#### Your instructions:
Return each line in the records below that includes "内免费提供服务的补偿".
-------- Data shown
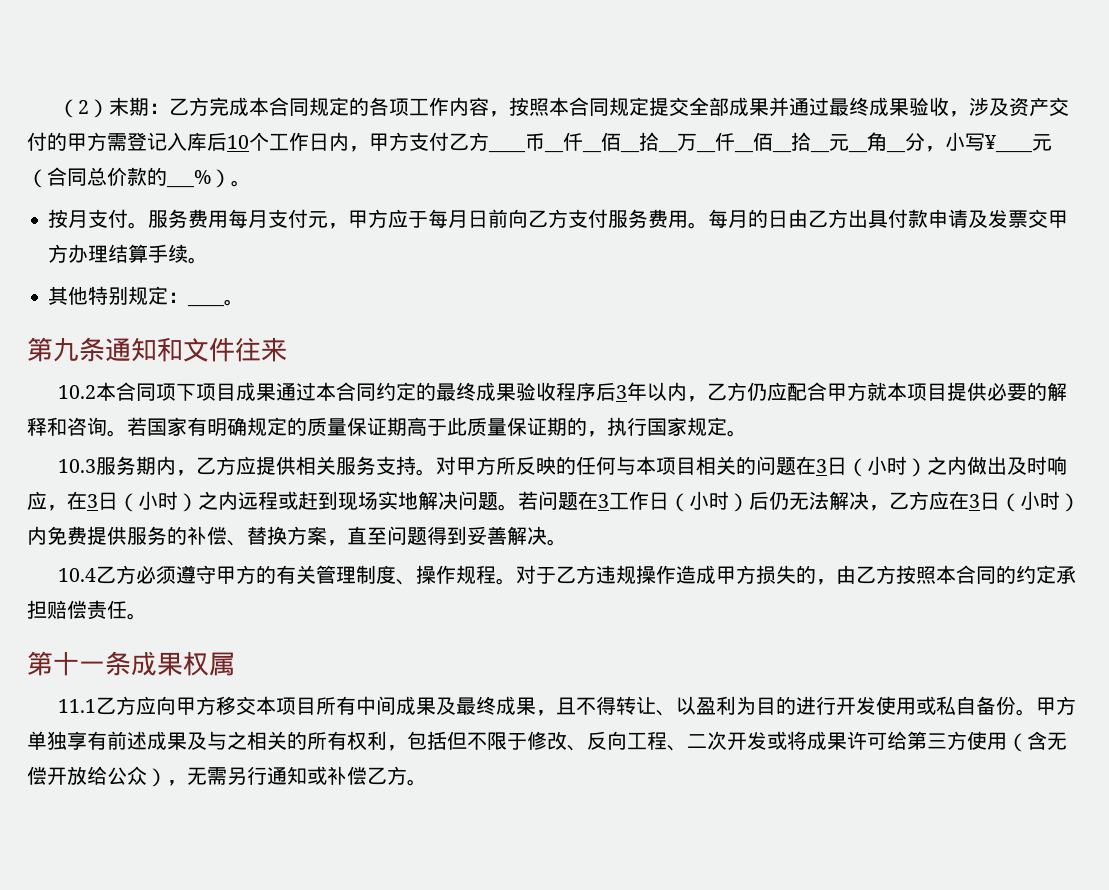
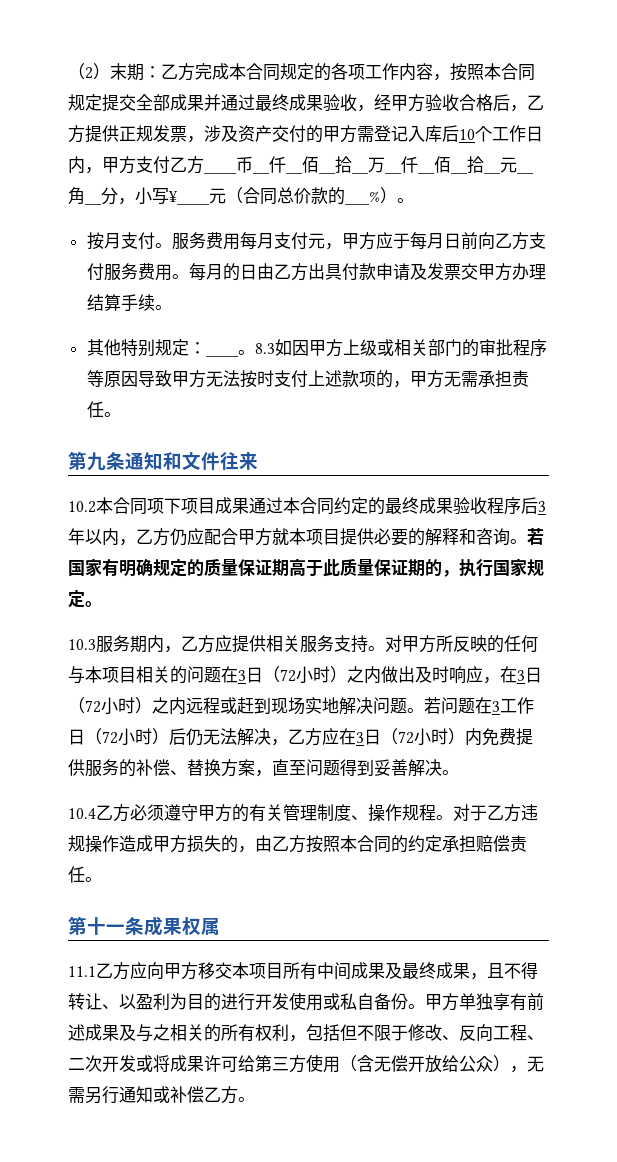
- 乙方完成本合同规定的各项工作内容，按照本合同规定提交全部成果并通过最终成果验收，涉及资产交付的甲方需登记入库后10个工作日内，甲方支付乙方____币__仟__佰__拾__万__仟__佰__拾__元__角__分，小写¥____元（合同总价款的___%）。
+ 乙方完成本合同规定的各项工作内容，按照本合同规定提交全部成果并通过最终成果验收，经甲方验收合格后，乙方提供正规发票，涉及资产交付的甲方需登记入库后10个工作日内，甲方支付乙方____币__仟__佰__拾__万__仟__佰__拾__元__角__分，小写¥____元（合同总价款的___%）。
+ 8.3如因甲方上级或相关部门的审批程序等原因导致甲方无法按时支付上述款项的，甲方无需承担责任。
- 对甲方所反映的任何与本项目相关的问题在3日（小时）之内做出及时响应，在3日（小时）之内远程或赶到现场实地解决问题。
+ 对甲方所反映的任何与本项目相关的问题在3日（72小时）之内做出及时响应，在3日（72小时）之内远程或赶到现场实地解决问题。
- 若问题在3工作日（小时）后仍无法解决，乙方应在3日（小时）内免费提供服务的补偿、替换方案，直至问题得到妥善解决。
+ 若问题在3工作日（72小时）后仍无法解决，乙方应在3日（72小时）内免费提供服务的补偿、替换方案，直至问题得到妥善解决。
----------------
-------- Data shown
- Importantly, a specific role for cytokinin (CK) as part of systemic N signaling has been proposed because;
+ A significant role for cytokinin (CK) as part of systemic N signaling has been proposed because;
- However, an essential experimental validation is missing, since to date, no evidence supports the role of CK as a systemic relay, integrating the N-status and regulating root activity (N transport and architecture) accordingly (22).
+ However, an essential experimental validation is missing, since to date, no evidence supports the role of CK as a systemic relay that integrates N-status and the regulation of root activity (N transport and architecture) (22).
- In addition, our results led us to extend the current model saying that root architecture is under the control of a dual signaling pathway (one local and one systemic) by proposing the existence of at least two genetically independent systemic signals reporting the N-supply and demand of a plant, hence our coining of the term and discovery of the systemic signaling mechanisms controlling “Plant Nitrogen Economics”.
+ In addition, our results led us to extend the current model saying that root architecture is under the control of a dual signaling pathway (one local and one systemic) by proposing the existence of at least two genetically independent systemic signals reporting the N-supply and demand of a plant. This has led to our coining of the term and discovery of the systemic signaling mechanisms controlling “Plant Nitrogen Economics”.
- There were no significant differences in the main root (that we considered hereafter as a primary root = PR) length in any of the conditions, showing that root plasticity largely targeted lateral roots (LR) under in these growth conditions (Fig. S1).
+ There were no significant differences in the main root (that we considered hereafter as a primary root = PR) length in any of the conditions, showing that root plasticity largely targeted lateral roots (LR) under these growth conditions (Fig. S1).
----------------
-------- Data shown
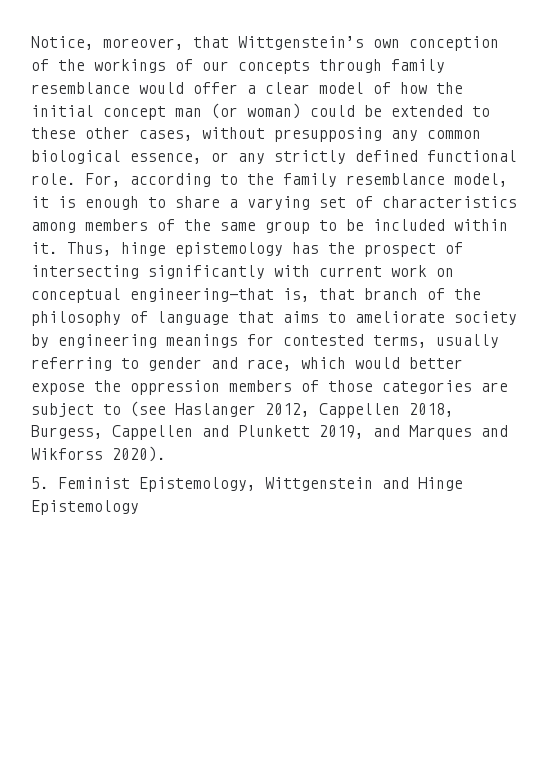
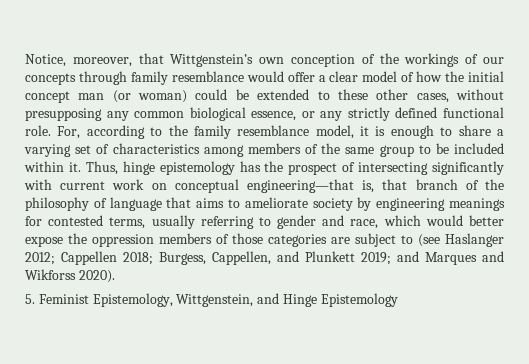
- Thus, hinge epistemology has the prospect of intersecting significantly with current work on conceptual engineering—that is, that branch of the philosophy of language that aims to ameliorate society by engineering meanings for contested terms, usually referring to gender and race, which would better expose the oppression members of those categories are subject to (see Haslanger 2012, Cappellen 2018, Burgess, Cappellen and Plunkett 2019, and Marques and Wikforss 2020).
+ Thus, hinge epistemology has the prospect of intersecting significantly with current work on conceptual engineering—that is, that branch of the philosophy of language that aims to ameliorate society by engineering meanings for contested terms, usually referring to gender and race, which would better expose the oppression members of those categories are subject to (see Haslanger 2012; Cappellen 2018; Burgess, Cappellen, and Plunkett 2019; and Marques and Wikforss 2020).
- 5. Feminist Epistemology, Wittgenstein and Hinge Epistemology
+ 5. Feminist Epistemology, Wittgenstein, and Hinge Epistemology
----------------
#### Result for this exercise:
- 若问题在3工作日（小时）后仍无法解决，乙方应在3日（小时）内免费提供服务的补偿、替换方案，直至问题得到妥善解决。
+ 若问题在3工作日（72小时）后仍无法解决，乙方应在3日（72小时）内免费提供服务的补偿、替换方案，直至问题得到妥善解决。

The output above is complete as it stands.